▶ _Work required_
Return every record below exactly as written, but leave out the pictures.

▶ _Provided data_

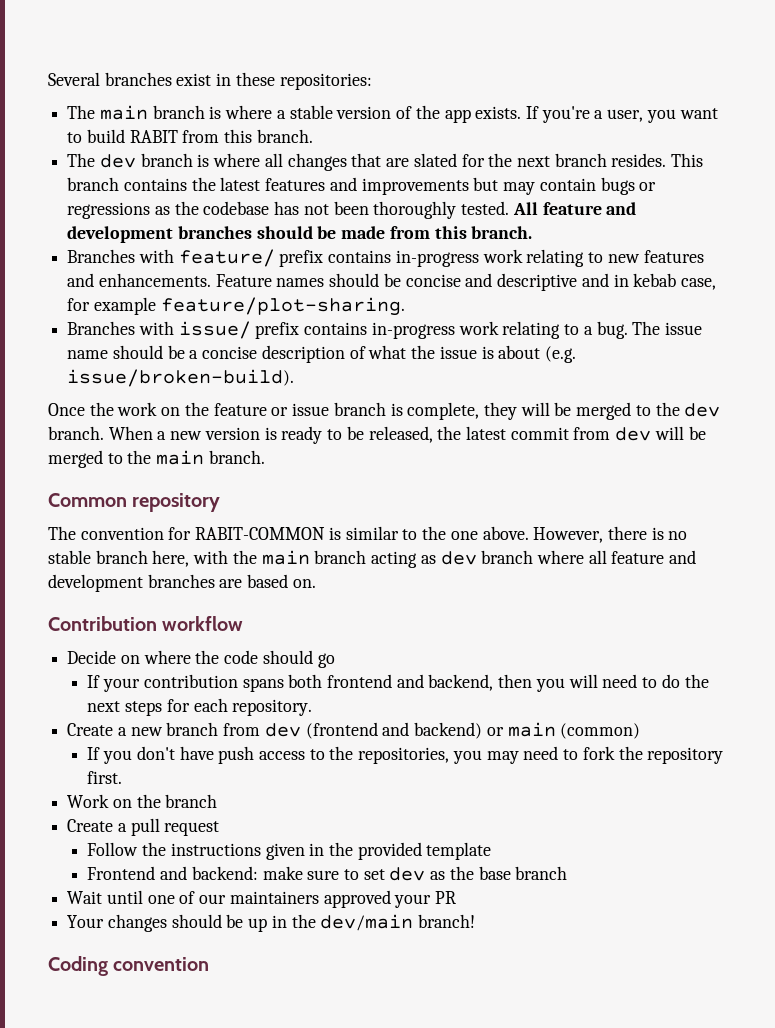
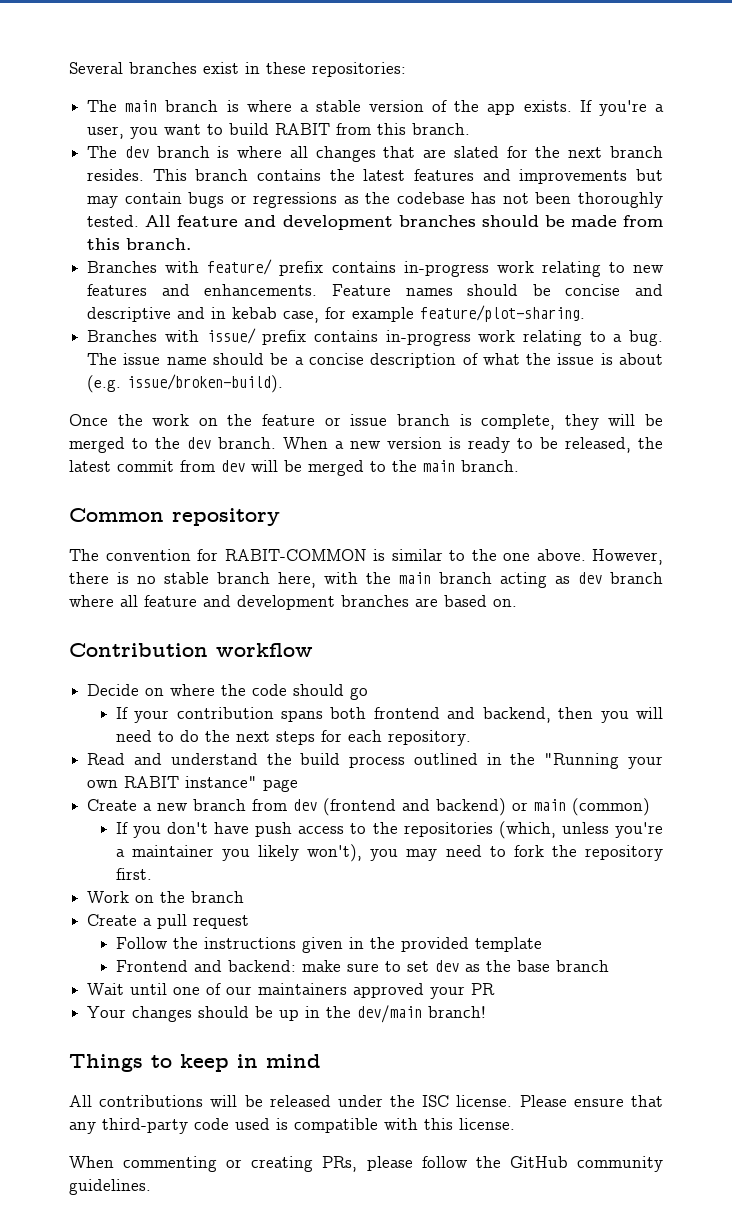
(313, 707) none -> [87,753,664,769] [87,776,299,792] // Read and understand the build process outlined in the "Running your own RABIT instance" page
[358,747,450,764] repositories, -> [403,821,663,839] [115,844,363,862] repositories (which, unless you're a maintainer you likely won't),
[48,956,210,976] Coding convention -> [69,1054,321,1072] [69,1095,663,1107] [69,1118,515,1134] [69,1156,663,1172] [69,1179,151,1195] Things to keep in mind // All contributions will be released under the ISC license. Please ensure that any third-party code used is compatible with this license. // When commenting or creating PRs, please follow the GitHub community guidelines.

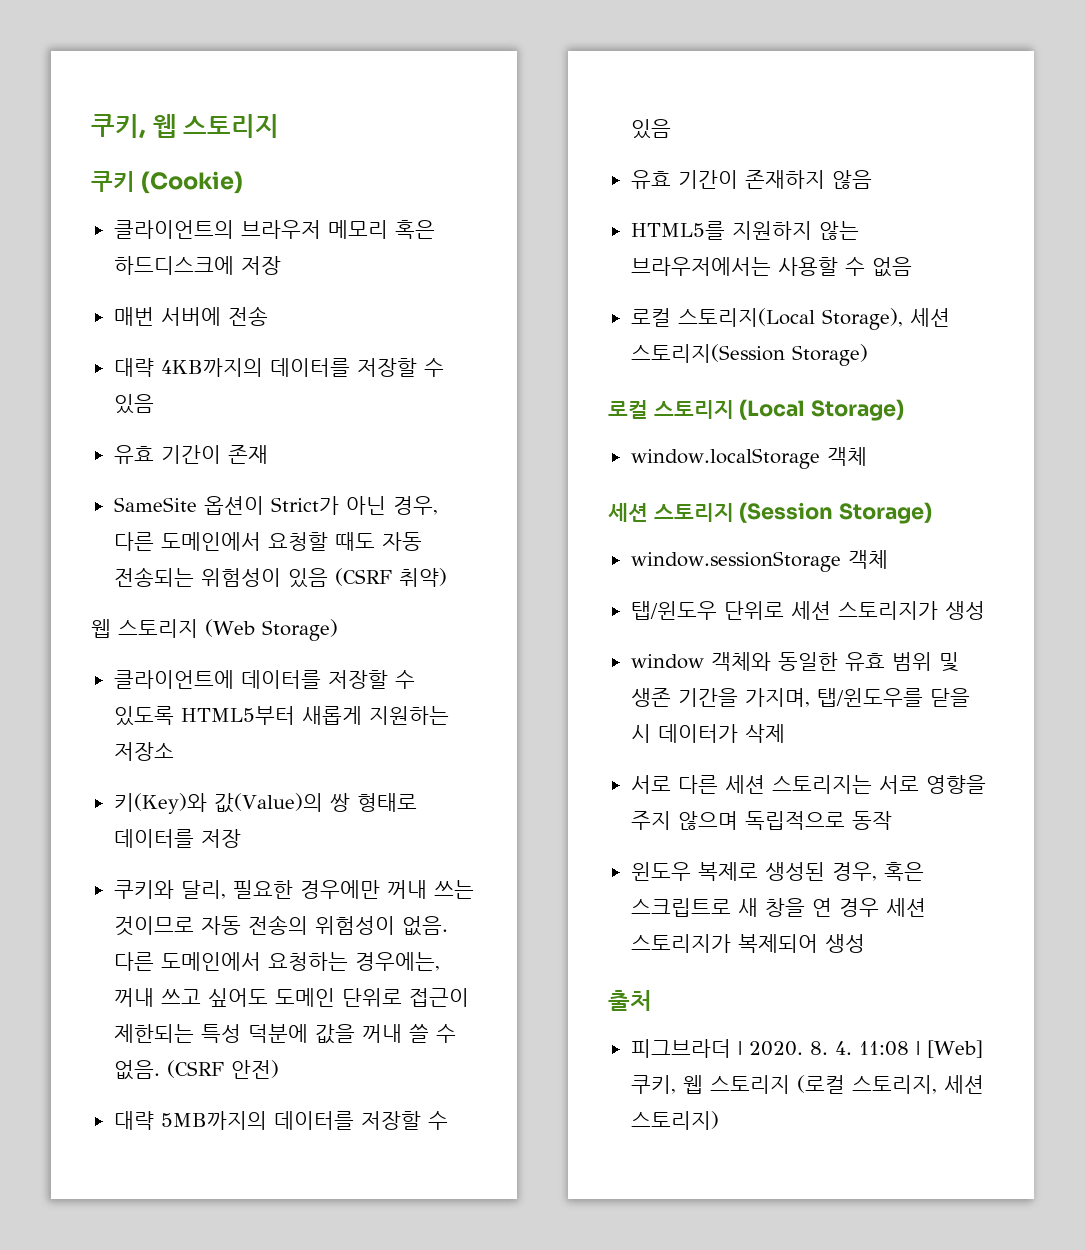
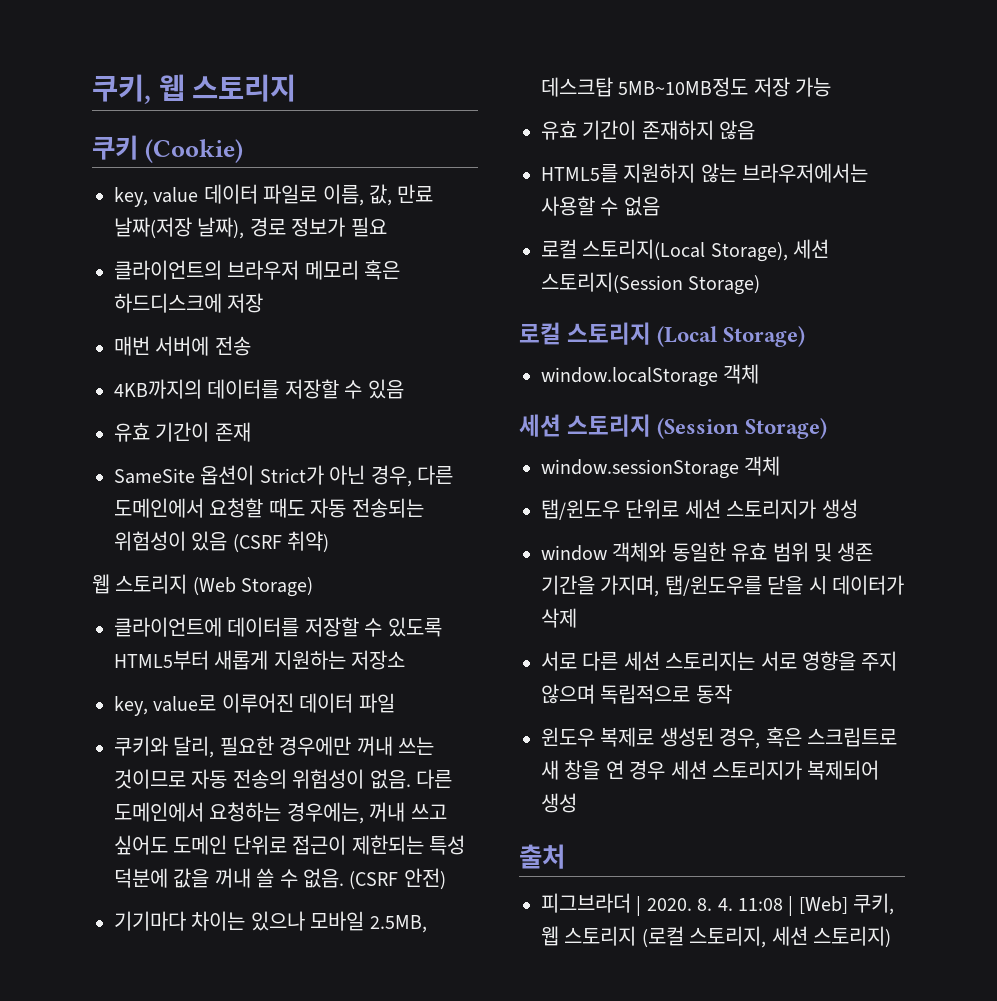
(244, 182) none -> [114,184,434,207] [114,217,387,239] // key, value 데이터 파일로 이름, 값, 만료 날짜(저장 날짜), 경로 정보가 필요
[113,358,154,377] 대략 -> (251, 346) none
[113,793,417,814] [113,829,241,848] 키(Key)와 값(Value)의 쌍 형태로 데이터를 저장 -> [114,693,395,716] key, value로 이루어진 데이터 파일
[113,1111,448,1130] [630,119,671,139] 대략 5MB까지의 데이터를 저장할 수 있음 -> [114,911,427,933] [541,77,832,97] 기기마다 차이는 있으나 모바일 2.5MB, 데스크탑 5MB~10MB정도 저장 가능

▶ _Result below_
(313, 707) none -> [87,753,664,769] [87,776,299,792] // Read and understand the build process outlined in the "Running your own RABIT instance" page
[358,747,450,764] repositories, -> [403,821,663,839] [115,844,363,862] repositories (which, unless you're a maintainer you likely won't),
[48,956,210,976] Coding convention -> [69,1054,321,1072] [69,1095,663,1107] [69,1118,515,1134] [69,1156,663,1172] [69,1179,151,1195] Things to keep in mind // All contributions will be released under the ISC license. Please ensure that any third-party code used is compatible with this license. // When commenting or creating PRs, please follow the GitHub community guidelines.

(244, 182) none -> [114,184,434,207] [114,217,387,239] // key, value 데이터 파일로 이름, 값, 만료 날짜(저장 날짜), 경로 정보가 필요
[113,358,154,377] 대략 -> (251, 346) none
[113,793,417,814] [113,829,241,848] 키(Key)와 값(Value)의 쌍 형태로 데이터를 저장 -> [114,693,395,716] key, value로 이루어진 데이터 파일
[113,1111,448,1130] [630,119,671,139] 대략 5MB까지의 데이터를 저장할 수 있음 -> [114,911,427,933] [541,77,832,97] 기기마다 차이는 있으나 모바일 2.5MB, 데스크탑 5MB~10MB정도 저장 가능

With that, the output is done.